#### EXTRACTED DATA

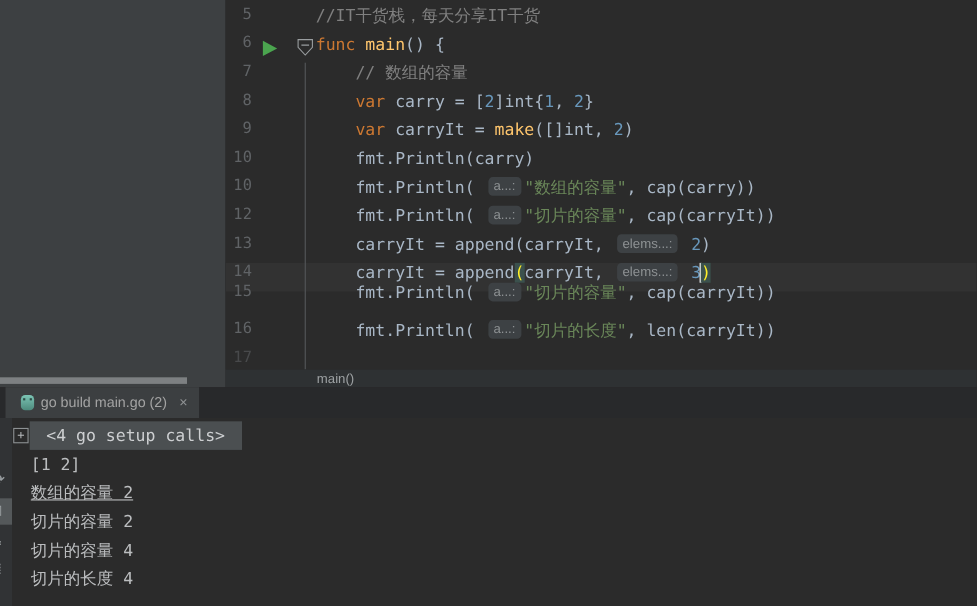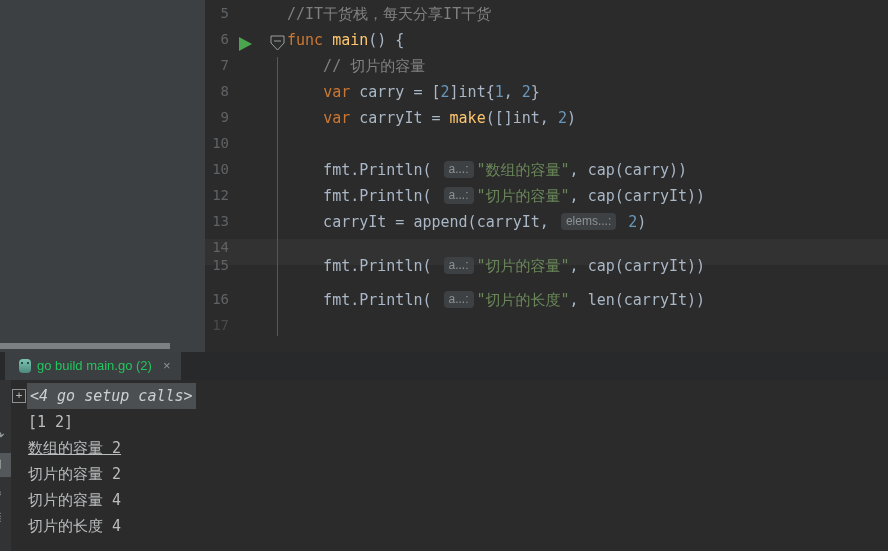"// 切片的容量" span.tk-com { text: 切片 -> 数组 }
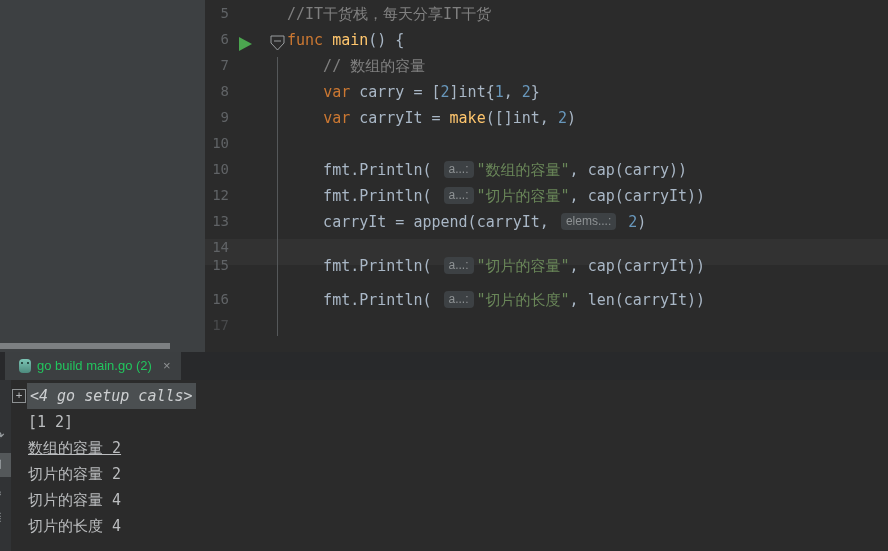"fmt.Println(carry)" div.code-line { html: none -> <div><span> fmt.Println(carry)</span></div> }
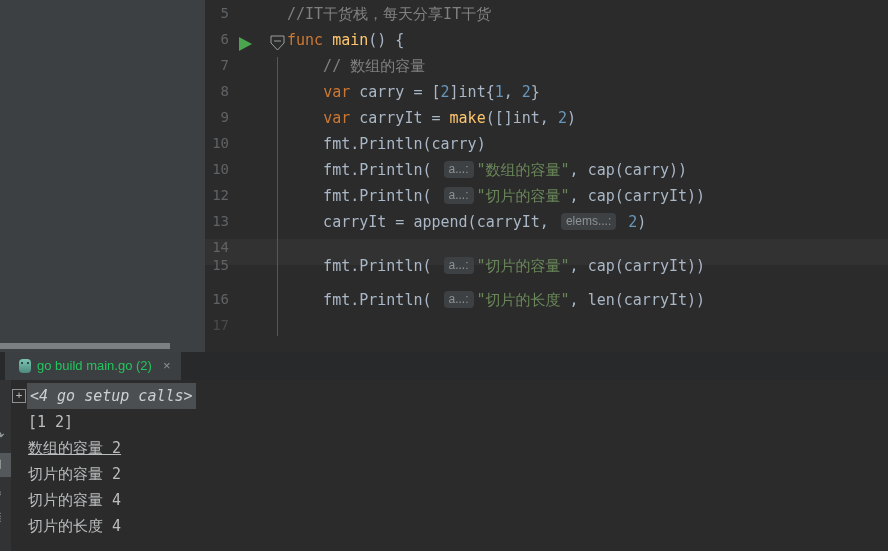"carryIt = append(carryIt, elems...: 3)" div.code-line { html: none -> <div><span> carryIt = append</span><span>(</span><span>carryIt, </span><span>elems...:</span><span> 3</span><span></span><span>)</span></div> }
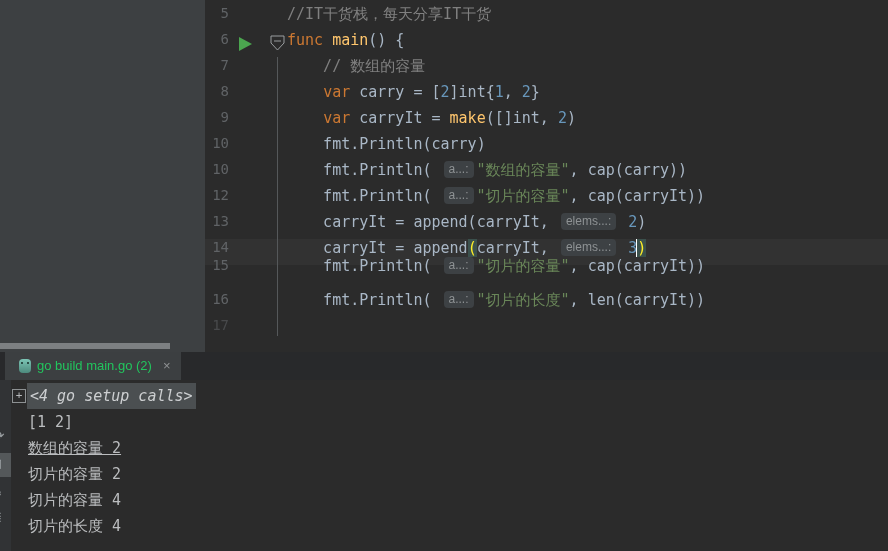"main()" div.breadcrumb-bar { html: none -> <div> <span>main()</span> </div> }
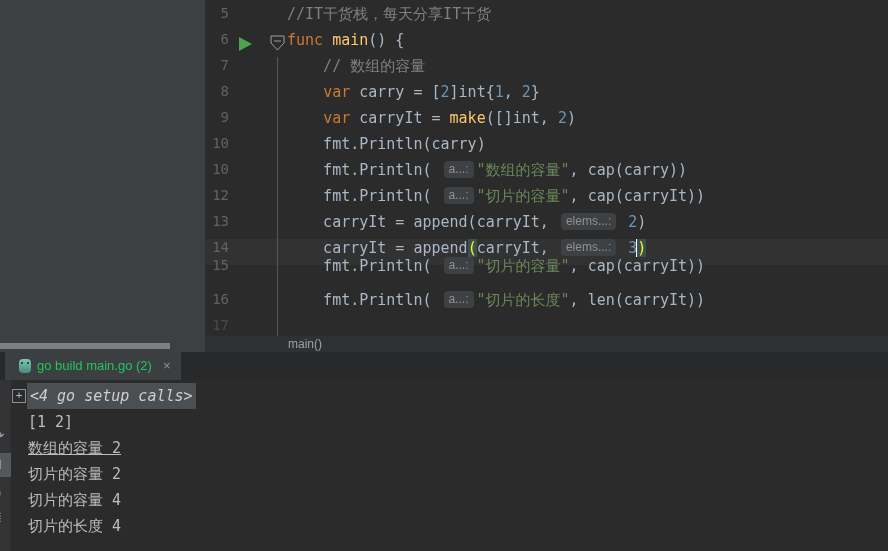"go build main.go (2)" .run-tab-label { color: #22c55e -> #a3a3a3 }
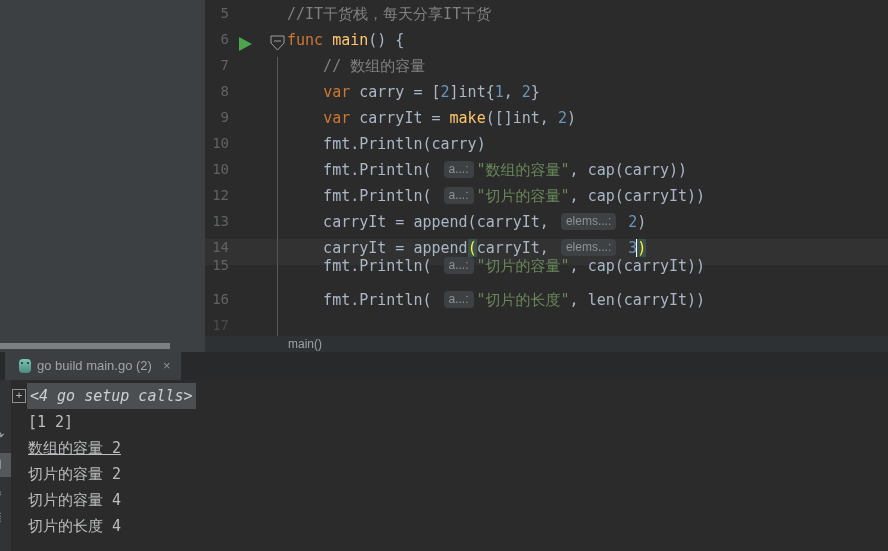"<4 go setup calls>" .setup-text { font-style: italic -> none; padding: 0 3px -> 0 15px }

########

### EXERCISE AIM
Give back, word for word, the lines from the one with "color: #22c55e ->" to the end of the records above, and no pictures.

### PROBLEM SOLUTION
"go build main.go (2)" .run-tab-label { color: #22c55e -> #a3a3a3 }
"<4 go setup calls>" .setup-text { font-style: italic -> none; padding: 0 3px -> 0 15px }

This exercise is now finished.